So getting to know your neighbors and being a good neighbor are very important. Betty Wong, the executive editor of Family Circle magazine, visits The Early Show to offer the following tips on how to deal with likeable or not-so-likeable neighbors.
Establish Good Will - You need to develop some sort of polite relationship with your neighbors. You certainly don't need to be best friends, but it'll be much easier to deal with any problems that might arise later, or to call on your neighbors for an occasional favor, if you're at least on cordial terms. You should know each other's names, greet each other in the mornings. Establishing that good will early on really goes a long way in preventing arguments and problems later.
Find Common Ground - If your neighbors haven't come over to welcome you yet, don't assume they're being unfriendly. They might worry about bothering you when you're busy unpacking and settling in. Don't be afraid to stop by and introduce yourself. To make it easier, try to find some common ground to chat about. Maybe you both have young kids and you can ask about the schools in your area, or maybe you love what your neighbor has done with the garden, and you want to plant something similar in your front yard.
I think that if more of us took time to be nice neighbors, we'd probably find that others would be considerate in return.
Communicate - It may seem hard to believe, but often neighbors aren't aware that their behavior could possibly bother anyone else. And once they find out, they're happy to fix it.
- Loud Music: You could use the "it's-not-you-it's-me" strategy, and explain how you're a light sleeper or you suffer from migraines, so could he help out by keeping his music down?
Assuming that everyone involved is reasonable and sane, simply approaching your neighbor and coming up with a resolution that works for everyone can solve most problems like this. Maybe your neighbor can limit the loud music to certain hours of the day, like when you're out at work, but keep it down after dinner and in the mornings. A pleasant conversation is often enough to clear up any problem.
- Offensive Smells: You have every right to enjoy living in your apartment without having to deal with unpleasant smells. But your neighbors also have the right to cook whatever cuisine they like in their home. Try to keep in mind that your neighbors aren't doing this to annoy you. If you work up the nerve to say something to your neighbor, start with something like, "I'm sure you probably don't realize it, but…" Then offer a specific solution that you can both live with. Maybe your neighbor could open the windows or use an exhaust fan in the kitchen to vent out some of the cooking fumes. Be sure to make it a two-way conversation; ask if you're causing any problems for her.

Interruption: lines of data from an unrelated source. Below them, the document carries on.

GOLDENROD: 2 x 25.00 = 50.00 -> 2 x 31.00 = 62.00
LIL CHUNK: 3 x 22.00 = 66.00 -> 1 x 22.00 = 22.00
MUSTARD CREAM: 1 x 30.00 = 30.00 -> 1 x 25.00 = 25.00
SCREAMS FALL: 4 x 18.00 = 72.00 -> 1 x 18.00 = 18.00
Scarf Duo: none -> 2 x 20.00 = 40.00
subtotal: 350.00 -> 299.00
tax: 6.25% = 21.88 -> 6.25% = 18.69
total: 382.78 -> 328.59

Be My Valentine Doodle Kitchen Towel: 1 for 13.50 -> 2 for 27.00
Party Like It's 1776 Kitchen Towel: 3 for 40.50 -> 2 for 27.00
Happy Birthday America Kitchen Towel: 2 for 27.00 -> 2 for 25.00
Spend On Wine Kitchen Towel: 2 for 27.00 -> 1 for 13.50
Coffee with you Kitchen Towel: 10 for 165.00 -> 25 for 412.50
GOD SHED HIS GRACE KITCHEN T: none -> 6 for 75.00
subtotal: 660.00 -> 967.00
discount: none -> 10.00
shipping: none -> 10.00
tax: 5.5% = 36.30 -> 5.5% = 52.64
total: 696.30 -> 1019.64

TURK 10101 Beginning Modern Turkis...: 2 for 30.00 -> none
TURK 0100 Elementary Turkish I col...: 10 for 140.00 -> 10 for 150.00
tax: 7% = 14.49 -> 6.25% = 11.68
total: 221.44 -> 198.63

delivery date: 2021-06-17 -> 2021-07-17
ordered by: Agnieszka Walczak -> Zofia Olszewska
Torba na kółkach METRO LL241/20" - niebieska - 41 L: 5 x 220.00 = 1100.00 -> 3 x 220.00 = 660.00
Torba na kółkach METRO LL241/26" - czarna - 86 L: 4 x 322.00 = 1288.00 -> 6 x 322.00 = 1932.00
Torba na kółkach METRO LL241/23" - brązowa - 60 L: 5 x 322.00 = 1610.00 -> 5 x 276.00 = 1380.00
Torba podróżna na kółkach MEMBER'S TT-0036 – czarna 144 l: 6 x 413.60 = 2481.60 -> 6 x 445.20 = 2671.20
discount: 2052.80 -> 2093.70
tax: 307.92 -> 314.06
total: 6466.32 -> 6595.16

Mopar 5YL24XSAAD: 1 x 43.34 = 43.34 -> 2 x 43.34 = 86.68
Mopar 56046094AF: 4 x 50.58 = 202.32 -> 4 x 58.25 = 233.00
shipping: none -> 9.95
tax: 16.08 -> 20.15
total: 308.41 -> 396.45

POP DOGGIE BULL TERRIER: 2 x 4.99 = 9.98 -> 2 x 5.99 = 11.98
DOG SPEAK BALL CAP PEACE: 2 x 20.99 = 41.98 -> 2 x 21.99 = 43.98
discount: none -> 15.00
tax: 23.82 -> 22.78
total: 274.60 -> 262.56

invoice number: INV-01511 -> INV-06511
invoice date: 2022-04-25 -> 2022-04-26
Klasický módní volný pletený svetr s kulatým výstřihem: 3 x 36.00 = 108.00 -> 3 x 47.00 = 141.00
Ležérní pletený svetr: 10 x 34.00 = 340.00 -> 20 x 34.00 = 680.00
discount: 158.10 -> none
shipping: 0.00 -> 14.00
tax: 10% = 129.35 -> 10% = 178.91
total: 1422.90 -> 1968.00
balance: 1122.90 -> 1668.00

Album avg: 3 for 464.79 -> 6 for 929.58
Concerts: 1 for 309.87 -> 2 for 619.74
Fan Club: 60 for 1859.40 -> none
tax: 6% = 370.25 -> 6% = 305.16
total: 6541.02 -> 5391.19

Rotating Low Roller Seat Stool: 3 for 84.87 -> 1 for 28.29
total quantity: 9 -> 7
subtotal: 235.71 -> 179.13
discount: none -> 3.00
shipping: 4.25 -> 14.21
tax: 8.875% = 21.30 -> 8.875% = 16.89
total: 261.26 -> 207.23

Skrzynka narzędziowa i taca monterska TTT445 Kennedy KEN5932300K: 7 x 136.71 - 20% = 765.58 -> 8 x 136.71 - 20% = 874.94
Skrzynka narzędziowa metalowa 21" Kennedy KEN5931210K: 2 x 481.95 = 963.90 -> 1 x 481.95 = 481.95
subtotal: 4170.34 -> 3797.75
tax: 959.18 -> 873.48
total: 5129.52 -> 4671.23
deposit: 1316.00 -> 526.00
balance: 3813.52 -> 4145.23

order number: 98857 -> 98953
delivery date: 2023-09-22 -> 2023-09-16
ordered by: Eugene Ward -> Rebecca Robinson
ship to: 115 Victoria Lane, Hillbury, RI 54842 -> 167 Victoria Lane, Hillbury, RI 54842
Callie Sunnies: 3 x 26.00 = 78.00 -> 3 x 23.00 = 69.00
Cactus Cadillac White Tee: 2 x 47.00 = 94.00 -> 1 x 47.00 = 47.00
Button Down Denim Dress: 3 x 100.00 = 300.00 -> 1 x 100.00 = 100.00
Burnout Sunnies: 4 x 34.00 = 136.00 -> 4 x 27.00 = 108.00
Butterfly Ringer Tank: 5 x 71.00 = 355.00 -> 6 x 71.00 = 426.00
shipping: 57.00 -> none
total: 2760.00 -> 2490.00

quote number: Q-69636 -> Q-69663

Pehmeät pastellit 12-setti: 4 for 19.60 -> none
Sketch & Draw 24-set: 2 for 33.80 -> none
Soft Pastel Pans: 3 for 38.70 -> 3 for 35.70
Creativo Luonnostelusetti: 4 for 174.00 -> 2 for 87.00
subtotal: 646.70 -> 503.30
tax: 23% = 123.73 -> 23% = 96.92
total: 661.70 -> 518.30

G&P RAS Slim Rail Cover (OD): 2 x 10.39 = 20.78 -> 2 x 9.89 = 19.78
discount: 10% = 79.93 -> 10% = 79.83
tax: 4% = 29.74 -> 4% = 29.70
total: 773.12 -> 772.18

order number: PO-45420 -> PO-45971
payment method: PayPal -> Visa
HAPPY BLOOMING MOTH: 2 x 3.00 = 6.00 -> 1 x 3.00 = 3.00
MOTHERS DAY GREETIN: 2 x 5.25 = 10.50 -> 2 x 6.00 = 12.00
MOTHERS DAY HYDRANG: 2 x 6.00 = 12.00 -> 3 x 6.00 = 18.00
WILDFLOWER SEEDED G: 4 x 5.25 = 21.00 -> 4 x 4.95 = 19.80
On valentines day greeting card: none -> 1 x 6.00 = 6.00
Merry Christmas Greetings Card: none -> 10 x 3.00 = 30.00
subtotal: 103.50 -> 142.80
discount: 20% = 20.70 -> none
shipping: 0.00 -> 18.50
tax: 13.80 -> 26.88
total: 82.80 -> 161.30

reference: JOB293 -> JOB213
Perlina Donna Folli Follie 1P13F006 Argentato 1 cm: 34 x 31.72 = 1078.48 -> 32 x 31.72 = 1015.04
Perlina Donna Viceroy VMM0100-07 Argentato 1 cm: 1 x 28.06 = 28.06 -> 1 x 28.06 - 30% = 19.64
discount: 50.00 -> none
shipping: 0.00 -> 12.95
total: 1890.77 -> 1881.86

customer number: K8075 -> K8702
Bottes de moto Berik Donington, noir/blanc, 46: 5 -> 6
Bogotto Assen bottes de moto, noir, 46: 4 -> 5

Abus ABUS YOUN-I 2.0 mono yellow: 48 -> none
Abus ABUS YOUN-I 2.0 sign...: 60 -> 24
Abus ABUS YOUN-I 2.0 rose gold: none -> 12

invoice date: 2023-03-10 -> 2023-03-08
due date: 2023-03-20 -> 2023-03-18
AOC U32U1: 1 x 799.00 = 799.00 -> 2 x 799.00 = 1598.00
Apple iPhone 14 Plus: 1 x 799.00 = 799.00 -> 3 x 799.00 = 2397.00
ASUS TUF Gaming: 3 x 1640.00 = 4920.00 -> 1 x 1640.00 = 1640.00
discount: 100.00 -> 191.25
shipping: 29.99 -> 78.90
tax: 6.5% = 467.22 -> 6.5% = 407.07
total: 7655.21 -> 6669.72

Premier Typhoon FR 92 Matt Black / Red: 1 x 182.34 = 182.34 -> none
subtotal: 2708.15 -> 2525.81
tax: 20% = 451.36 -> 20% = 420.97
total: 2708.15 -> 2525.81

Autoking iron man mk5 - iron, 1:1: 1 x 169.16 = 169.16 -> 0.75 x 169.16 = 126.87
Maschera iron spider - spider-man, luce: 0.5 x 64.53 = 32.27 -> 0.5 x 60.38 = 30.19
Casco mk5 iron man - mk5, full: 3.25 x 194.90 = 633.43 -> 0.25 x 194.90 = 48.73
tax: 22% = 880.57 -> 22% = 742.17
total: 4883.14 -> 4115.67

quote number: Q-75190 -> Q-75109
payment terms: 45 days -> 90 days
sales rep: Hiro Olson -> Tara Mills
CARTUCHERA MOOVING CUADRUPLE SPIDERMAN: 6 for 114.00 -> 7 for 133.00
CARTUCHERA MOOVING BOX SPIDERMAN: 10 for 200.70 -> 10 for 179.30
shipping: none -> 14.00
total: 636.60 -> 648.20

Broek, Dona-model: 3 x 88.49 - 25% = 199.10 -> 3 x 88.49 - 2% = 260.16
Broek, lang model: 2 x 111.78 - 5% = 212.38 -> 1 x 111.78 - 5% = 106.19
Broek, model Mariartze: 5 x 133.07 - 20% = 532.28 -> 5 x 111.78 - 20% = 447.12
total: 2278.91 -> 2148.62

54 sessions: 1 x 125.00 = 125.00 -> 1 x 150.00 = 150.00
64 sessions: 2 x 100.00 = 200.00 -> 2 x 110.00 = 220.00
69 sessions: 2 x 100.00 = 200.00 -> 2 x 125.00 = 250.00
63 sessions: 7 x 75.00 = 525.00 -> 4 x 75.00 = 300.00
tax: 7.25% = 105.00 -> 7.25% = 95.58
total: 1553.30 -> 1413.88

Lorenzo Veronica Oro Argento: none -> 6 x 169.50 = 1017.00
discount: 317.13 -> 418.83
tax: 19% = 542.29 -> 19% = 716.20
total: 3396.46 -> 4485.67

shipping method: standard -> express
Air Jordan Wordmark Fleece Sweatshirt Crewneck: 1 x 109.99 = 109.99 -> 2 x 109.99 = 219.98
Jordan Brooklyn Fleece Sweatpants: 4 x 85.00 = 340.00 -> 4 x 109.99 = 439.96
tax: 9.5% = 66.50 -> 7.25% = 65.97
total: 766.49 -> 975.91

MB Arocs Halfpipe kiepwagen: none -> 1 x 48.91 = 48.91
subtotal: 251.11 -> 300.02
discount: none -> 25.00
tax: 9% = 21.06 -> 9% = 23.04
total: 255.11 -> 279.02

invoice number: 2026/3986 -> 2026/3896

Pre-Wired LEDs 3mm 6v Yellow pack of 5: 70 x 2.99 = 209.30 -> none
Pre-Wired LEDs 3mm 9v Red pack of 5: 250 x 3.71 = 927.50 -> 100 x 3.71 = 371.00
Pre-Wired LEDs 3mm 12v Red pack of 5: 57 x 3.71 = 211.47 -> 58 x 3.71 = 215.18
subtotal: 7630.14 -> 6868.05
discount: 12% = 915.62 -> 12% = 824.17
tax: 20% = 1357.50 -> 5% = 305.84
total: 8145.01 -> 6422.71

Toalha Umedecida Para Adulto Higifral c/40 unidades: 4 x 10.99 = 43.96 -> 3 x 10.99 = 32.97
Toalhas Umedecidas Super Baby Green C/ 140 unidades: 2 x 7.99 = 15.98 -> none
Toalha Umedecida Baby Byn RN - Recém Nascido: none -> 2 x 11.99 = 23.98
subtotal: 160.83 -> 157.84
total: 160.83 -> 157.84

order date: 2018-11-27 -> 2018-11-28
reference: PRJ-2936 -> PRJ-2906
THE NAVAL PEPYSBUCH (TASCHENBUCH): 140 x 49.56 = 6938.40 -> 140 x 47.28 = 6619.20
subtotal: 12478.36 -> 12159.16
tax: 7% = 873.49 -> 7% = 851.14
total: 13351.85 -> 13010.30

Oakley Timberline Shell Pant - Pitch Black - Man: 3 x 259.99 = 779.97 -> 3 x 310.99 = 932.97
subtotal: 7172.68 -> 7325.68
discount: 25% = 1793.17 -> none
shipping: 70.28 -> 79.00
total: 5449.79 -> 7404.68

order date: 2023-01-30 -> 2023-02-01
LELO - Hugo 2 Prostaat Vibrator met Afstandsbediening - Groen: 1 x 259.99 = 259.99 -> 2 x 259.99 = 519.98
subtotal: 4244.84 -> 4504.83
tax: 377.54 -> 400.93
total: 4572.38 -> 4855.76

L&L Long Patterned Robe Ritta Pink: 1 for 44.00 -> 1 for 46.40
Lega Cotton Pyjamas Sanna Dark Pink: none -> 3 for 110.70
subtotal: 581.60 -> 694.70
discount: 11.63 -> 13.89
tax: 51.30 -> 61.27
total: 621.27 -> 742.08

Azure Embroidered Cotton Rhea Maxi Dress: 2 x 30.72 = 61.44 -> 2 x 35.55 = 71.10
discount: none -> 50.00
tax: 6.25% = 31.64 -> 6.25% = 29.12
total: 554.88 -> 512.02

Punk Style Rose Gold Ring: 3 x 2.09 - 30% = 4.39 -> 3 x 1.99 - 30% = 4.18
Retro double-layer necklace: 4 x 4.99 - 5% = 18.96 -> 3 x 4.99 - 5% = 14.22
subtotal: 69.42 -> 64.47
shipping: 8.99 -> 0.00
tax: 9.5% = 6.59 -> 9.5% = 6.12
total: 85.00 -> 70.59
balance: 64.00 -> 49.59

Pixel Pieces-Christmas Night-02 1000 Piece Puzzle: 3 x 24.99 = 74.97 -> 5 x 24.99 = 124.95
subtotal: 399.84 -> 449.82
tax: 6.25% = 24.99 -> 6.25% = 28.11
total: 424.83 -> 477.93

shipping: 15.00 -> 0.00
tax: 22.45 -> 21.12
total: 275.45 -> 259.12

Another approach is to talk to management. Whether you own or rent your apartment, the super or perhaps the co-op board could step in to help. Maybe there's a problem with the vent if smells are coming in from another apartment. Or sometimes, repairs to the baseboard molding in your apartment can patch up any holes where drafts and smells could be coming in. Take the initiative so you don't have to suffer in silence.